» **To do**:
The lines below starting at the line containing "padding:3px 6px; border-radius:2px;" and ending at the line containing "position:absolute; left:0; top:20px;" are to be repeated exactly, with both ends kept and nothing else added.

(Material for the task)

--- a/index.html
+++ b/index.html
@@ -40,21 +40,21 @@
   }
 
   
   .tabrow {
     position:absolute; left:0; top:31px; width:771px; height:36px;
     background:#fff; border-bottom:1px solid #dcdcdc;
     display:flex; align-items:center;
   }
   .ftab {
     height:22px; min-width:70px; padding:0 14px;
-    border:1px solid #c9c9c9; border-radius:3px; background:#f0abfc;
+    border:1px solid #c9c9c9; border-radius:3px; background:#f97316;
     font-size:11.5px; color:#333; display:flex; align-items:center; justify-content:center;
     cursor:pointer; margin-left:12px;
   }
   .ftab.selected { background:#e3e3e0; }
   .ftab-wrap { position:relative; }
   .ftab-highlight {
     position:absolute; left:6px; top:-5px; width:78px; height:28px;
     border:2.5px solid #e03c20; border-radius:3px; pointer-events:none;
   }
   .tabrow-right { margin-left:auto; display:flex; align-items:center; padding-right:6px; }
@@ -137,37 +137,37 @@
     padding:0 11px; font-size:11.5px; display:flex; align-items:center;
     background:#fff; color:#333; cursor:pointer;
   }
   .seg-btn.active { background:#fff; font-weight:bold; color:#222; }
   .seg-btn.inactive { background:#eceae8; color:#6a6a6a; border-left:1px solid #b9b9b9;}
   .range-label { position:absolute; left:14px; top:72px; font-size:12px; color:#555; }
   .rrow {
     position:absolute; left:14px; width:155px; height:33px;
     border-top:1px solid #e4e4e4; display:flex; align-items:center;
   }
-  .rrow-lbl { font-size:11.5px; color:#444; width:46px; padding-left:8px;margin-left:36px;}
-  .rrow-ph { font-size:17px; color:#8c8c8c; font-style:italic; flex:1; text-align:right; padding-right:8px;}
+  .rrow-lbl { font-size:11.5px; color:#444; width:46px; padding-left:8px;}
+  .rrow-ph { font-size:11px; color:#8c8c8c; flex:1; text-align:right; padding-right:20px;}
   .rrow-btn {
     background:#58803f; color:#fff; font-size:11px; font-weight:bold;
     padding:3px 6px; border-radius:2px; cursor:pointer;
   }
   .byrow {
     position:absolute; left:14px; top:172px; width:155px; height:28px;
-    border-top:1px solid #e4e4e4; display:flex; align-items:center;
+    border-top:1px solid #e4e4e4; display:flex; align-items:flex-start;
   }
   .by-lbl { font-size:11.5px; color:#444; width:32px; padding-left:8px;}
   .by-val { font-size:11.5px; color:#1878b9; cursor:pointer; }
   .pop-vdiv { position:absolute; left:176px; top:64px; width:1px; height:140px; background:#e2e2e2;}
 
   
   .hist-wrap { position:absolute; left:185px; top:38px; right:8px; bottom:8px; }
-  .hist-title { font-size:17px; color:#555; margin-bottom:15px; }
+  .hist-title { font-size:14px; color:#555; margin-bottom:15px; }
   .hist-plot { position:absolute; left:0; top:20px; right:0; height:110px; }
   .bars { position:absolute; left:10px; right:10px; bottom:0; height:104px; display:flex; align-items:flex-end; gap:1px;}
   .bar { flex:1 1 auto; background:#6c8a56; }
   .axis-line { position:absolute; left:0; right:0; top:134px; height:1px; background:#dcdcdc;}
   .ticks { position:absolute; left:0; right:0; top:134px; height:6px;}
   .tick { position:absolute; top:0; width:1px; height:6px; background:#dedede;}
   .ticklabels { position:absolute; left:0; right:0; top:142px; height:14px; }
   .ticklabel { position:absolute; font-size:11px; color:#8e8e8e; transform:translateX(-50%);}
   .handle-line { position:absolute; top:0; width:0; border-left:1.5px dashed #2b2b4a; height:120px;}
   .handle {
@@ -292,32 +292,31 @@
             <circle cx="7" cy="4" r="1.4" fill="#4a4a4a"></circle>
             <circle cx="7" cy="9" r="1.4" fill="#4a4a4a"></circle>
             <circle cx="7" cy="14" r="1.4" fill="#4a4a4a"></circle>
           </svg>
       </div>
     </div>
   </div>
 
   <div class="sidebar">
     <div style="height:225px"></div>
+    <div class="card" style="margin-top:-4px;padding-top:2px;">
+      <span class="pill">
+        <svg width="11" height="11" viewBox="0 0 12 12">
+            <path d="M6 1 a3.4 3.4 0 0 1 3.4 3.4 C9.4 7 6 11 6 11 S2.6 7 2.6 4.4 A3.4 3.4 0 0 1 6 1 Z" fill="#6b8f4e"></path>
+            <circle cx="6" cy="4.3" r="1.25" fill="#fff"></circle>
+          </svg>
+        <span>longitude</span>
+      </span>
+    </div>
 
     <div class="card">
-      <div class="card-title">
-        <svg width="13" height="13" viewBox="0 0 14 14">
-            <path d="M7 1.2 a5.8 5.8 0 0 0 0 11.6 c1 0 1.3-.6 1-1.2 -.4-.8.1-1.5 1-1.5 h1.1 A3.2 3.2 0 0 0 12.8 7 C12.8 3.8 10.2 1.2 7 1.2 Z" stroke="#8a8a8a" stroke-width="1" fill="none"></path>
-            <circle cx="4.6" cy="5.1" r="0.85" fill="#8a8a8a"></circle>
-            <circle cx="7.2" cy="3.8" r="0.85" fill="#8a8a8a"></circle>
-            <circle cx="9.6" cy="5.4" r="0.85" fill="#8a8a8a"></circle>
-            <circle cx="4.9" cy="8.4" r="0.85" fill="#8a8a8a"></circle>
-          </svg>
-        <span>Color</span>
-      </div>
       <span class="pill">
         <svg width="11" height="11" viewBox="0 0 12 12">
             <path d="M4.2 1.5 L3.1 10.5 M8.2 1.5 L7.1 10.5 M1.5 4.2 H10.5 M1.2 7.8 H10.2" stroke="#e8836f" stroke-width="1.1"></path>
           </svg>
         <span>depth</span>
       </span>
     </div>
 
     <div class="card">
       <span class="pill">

(End Material for the task)
(Material for the task)

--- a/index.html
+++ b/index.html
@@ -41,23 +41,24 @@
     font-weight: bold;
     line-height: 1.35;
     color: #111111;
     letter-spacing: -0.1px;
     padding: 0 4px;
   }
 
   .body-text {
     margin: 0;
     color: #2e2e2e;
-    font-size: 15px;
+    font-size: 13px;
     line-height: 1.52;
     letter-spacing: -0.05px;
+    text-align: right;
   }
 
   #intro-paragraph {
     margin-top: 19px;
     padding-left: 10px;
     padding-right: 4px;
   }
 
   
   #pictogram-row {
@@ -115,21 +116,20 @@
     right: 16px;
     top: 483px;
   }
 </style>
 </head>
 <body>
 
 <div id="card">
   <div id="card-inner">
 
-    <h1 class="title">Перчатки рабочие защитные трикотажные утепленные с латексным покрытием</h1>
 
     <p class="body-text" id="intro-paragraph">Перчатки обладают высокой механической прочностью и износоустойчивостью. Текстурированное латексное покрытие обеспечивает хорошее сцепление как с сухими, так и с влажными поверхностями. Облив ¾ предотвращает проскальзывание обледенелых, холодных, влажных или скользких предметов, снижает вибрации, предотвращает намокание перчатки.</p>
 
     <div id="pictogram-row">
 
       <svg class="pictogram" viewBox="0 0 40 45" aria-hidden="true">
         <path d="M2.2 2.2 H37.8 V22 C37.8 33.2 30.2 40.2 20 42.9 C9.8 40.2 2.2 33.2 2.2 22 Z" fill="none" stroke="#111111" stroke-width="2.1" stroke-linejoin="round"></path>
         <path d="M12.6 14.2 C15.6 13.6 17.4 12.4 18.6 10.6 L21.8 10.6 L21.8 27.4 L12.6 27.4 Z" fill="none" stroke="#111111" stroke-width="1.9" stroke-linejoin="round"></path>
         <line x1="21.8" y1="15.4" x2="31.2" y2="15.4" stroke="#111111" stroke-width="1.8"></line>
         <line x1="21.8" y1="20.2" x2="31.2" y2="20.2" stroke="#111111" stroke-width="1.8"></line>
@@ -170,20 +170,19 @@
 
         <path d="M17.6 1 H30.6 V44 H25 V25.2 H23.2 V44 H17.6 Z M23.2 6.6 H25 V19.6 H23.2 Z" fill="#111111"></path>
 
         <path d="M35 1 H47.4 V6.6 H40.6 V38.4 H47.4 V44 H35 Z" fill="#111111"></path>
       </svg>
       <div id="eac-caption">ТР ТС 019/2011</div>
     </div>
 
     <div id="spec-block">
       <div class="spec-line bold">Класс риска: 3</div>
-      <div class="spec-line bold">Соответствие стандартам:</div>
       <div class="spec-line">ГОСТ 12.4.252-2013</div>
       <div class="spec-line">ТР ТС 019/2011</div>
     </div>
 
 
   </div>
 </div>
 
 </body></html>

(End Material for the task)

» **Solution to this problem**:
     padding:3px 6px; border-radius:2px; cursor:pointer;
   }
   .byrow {
     position:absolute; left:14px; top:172px; width:155px; height:28px;
-    border-top:1px solid #e4e4e4; display:flex; align-items:center;
+    border-top:1px solid #e4e4e4; display:flex; align-items:flex-start;
   }
   .by-lbl { font-size:11.5px; color:#444; width:32px; padding-left:8px;}
   .by-val { font-size:11.5px; color:#1878b9; cursor:pointer; }
   .pop-vdiv { position:absolute; left:176px; top:64px; width:1px; height:140px; background:#e2e2e2;}
 
   
   .hist-wrap { position:absolute; left:185px; top:38px; right:8px; bottom:8px; }
-  .hist-title { font-size:17px; color:#555; margin-bottom:15px; }
+  .hist-title { font-size:14px; color:#555; margin-bottom:15px; }
   .hist-plot { position:absolute; left:0; top:20px; right:0; height:110px; }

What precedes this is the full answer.